Enquanto não você não gravava, fazia e faz shows, certo? Quem sobe ao palco é a Ternurinha?
Quem sobe (ao palco) sou eu, que tenho sempre que levar a ternurinha pra se exibir. Ela teima em não querer ficar em casa. Às vezes eu a coloco de castigo e ninguém me perdoa. Se ela vai só… enjoa. Ela suga a minha anima, mas já aprendi a conviver com ela, que é muito legal.
Você foi levada pela Jovem Guarda ou se deixou levar por aquele clima e popularidade? Você já parou para imaginar como seria sua carreira não fosse a Jovem Guarda?
As duas hipóteses são válidas. Seria uma carreira com repertório diferente, mas não creio que teria sido tão divertido.
Naquela época, você tinha liberdade de escolher seu repertório ou isso ficava a cargo de produtores?
Eles escolhiam, mas eu gostava, eram dançantes e muito divertidas. O “Pare o Casamento” é pura performance. Eu adorava inventar uma coreografia, ninguém interferia nessa minha criação.
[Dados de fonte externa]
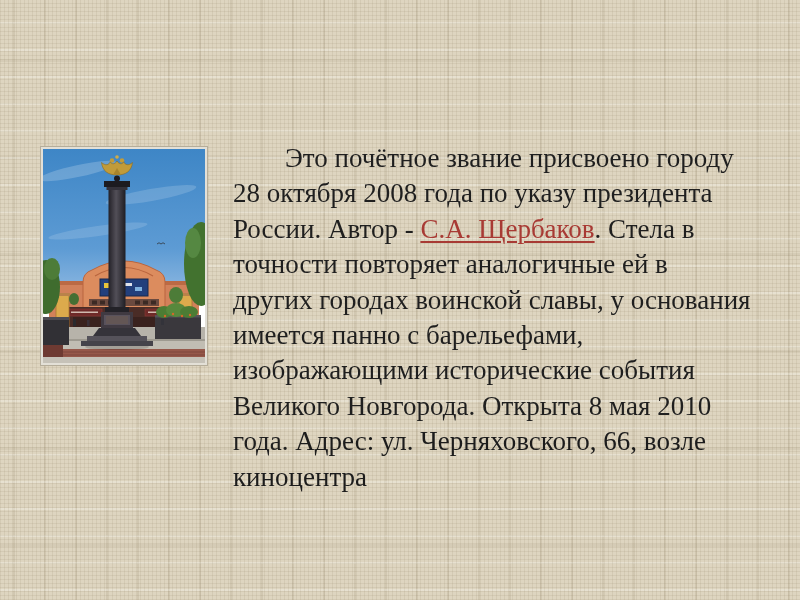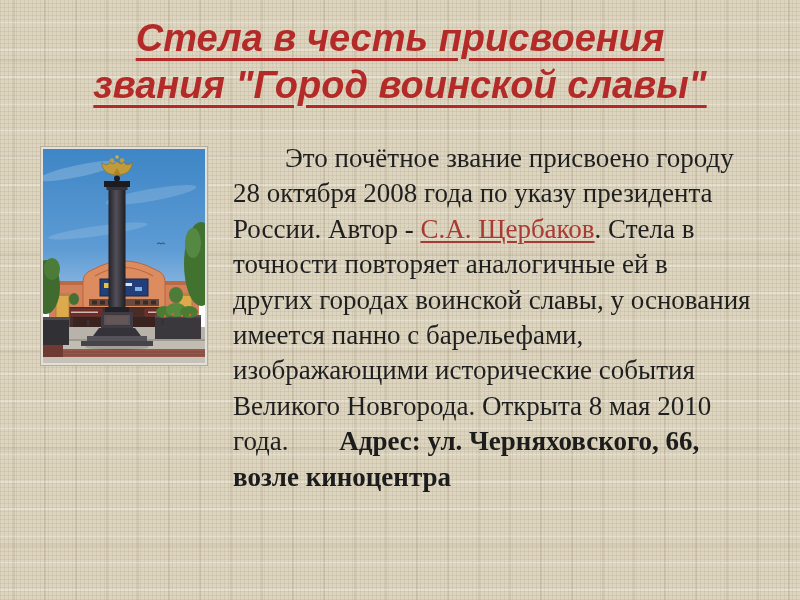--- a/index.html
+++ b/index.html
@@ -67,31 +67,27 @@
   }
   .run-normal { color: #1f1f1f; }
   .run-link {
     color: #a83a34;
     text-decoration: underline;
     text-decoration-thickness: 2px;
     text-underline-offset: 3px;
     cursor: pointer;
     text-align: center;
   }
-  .run-bold { font-weight: bold; color: #1c1c1c; padding-left: 44px; }
+  .run-bold { font-weight: normal; color: #1c1c1c; }
 </style>
 </head>
 <body>
 
 <div class="slide">
 
-  <div class="title">
-    <span class="tline">Стела в честь присвоения</span><br>
-    <span class="tline">звания "Город воинской славы"</span>
-  </div>
 
   <div class="photo-frame">
     <svg viewBox="0 0 162 214" preserveAspectRatio="none">
       <defs>
         <linearGradient id="skyg" x1="0" y1="0" x2="0" y2="1">
           <stop offset="0" stop-color="#3e86c6"></stop>
           <stop offset="0.7" stop-color="#5d9bd4"></stop>
           <stop offset="1" stop-color="#8ab6e0"></stop>
         </linearGradient>
         <linearGradient id="colg" x1="0" y1="0" x2="1" y2="0">

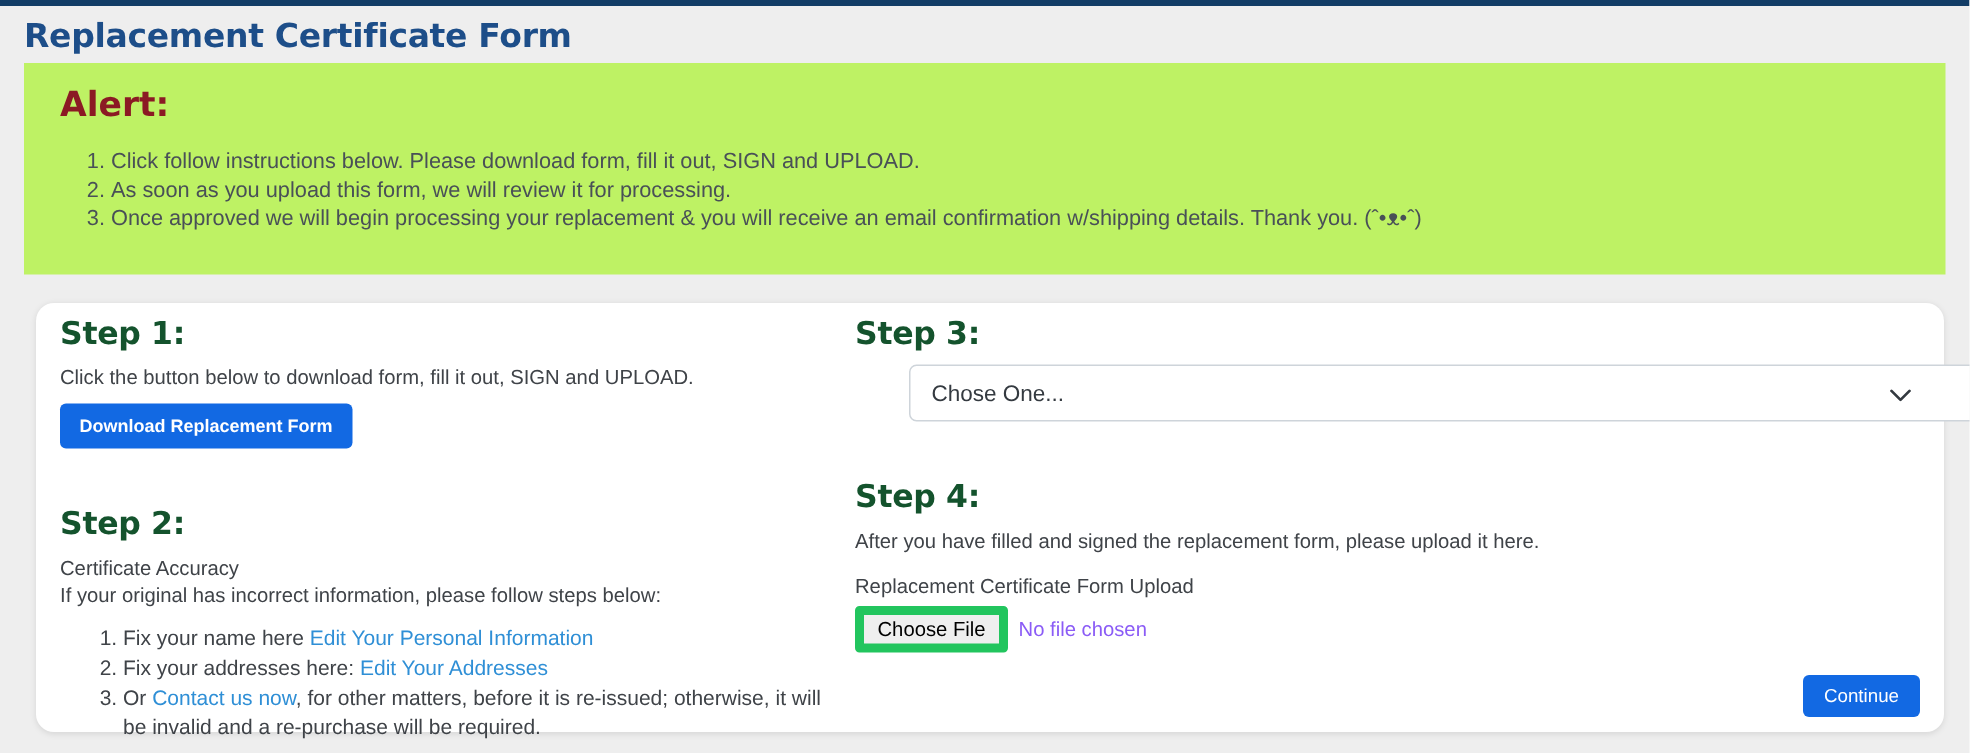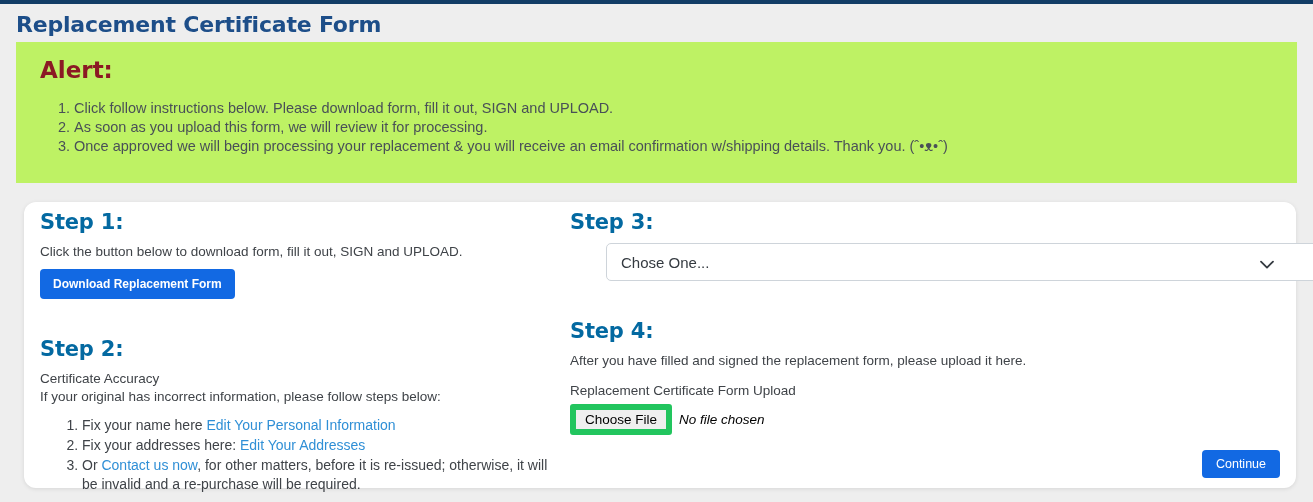--- a/index.html
+++ b/index.html
@@ -90,21 +90,21 @@
   .col-right {
     position: absolute;
     left: 546px;
     top: 8px;
     width: 710px;
   }
 
   .step-head {
     font-size: 21px;
     font-weight: bold;
-    color: #0369a1;
+    color: #14532d;
     font-family: "DejaVu Sans", sans-serif;
     letter-spacing: -0.2px;
     margin: 0 0 9px 0;
   }
   .step-head.s2 { margin-top: 38px; }
   .step-head.s4 { margin-top: 38px; }
 
   .body-text {
     font-size: 13.5px;
     color: #3f4348;
@@ -191,22 +191,21 @@
     background: #efefef;
     border-radius: 3px;
     font-size: 13.5px;
     color: #000000;
     padding: 2px 9px;
     cursor: pointer;
     font-family: "Liberation Sans", sans-serif;
   }
   .no-file {
     font-size: 13.5px;
-    color: #000000;
-    font-style: italic;
+    color: #8b5cf6;
   }
 
   .continue-btn {
     position: absolute;
     right: 16px;
     bottom: 10px;
     background: #1269e3;
     color: #ffffff;
     font-size: 12.5px;
     border: none;

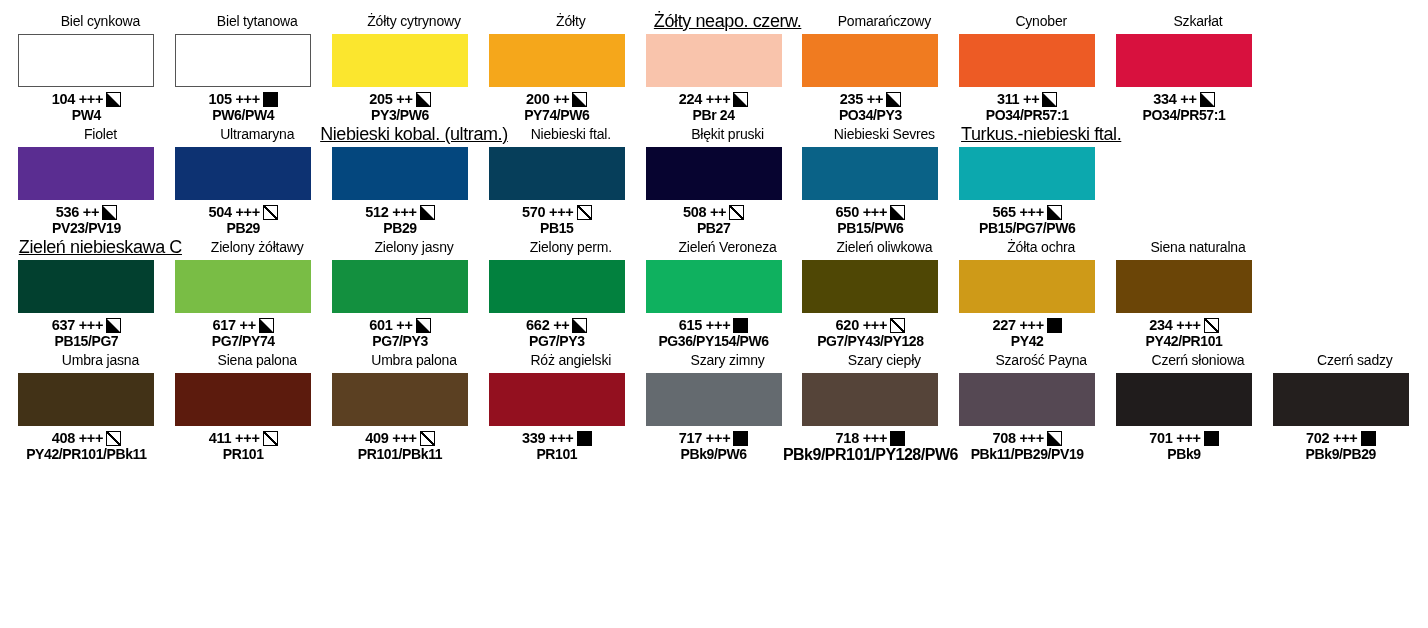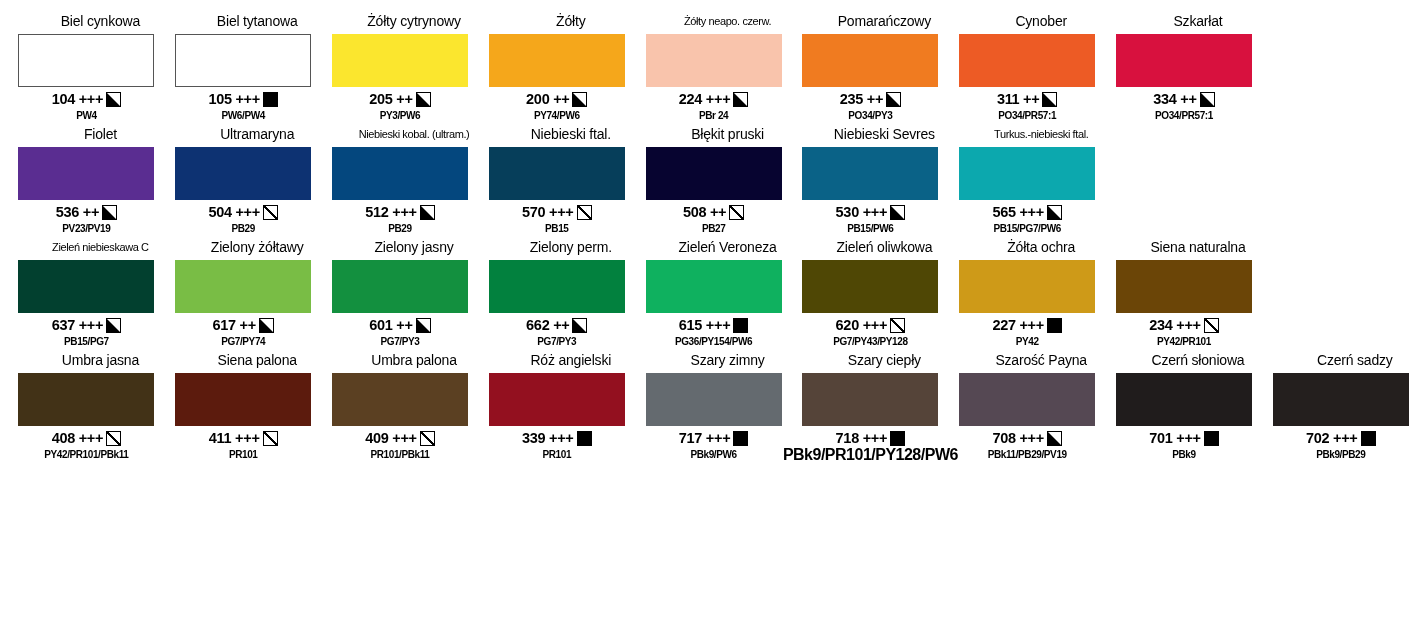--- a/index.html
+++ b/index.html
@@ -38,22 +38,23 @@
     font-size: 14px;
     line-height: 15px;
     height: 18px;
     white-space: nowrap;
     text-align: center;
     letter-spacing: -0.2px;
     overflow: visible;
     margin-left: 28px;
   }
   .swatch-name.small {
-    font-size: 11px;
+    font-size: 18px;
     letter-spacing: -0.4px;
+    text-decoration: underline;
   }
   .swatch {
     width: 136px;
     height: 53px;
     margin-top: 2px;
     box-sizing: border-box;
   }
   .swatch.outlined {
     border: 1px solid #555555;
   }
@@ -96,21 +97,21 @@
       linear-gradient(to top right, #000 0%, #000 49.5%, #fff 50.5%, #fff 100%);
   }
   
   .opacity-icon.transparent {
     border: 1.5px solid #000000;
     background:
       linear-gradient(to top right,
         #fff 0%, #fff 45%, #000 46%, #000 54%, #fff 55%, #fff 100%);
   }
   .pigment {
-    font-size: 10px;
+    font-size: 14px;
     line-height: 17px;
     font-weight: 600;
     text-align: center;
     white-space: nowrap;
     letter-spacing: -0.4px;
   }
   .pigment.small {
     font-size: 16px;
     letter-spacing: -0.5px;
   }
@@ -236,21 +237,21 @@
         <div class="meta">
           <span class="code-plus">508 ++</span>
           <span class="opacity-icon transparent"></span>
         </div>
         <div class="pigment">PB27</div>
       </div>
       <div class="cell">
         <div class="swatch-name">Niebieski Sevres</div>
         <div class="swatch" style="background: rgb(10, 98, 135);"></div>
         <div class="meta">
-          <span class="code-plus">530 +++</span>
+          <span class="code-plus">650 +++</span>
           <span class="opacity-icon semi"></span>
         </div>
         <div class="pigment">PB15/PW6</div>
       </div>
       <div class="cell">
         <div class="swatch-name small">Turkus.-niebieski ftal.</div>
         <div class="swatch" style="background: rgb(12, 168, 174);"></div>
         <div class="meta">
           <span class="code-plus">565 +++</span>
           <span class="opacity-icon semi"></span>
Ficava em frente ao espelho inventado uma expressão cênica pra cada nova experiência musical.
É verdade que Elis e Tom ensaiaram um pouco do disco antológico (homônimo, 1974) em sua casa, em Los Angeles?
Em Los Angeles, numa casa enorme, eu morava com o José Renato, meu irmão Bill, o nosso chofer Severino, uma empregada chamada Creuza, outra secretária chamada Eloísa… O Tom (Jobim) aparecia sempre pra passar a noite conosco… Tocava piano, às vezes até de manhã. Quem o levou pela primeira vez foi Elis e César Camargo Mariano. O João Marcelo tinha três anos na época e passava os dias comigo enquanto Elis e Tom gravavam “Águas de Março”… Pensando bem, acho que também fiz parte da produção desse disco.
Quatro décadas de carreira. A música a fez feliz sempre?
Minha personalidade musical, a música não me fez: ela me FAZ sempre feliz.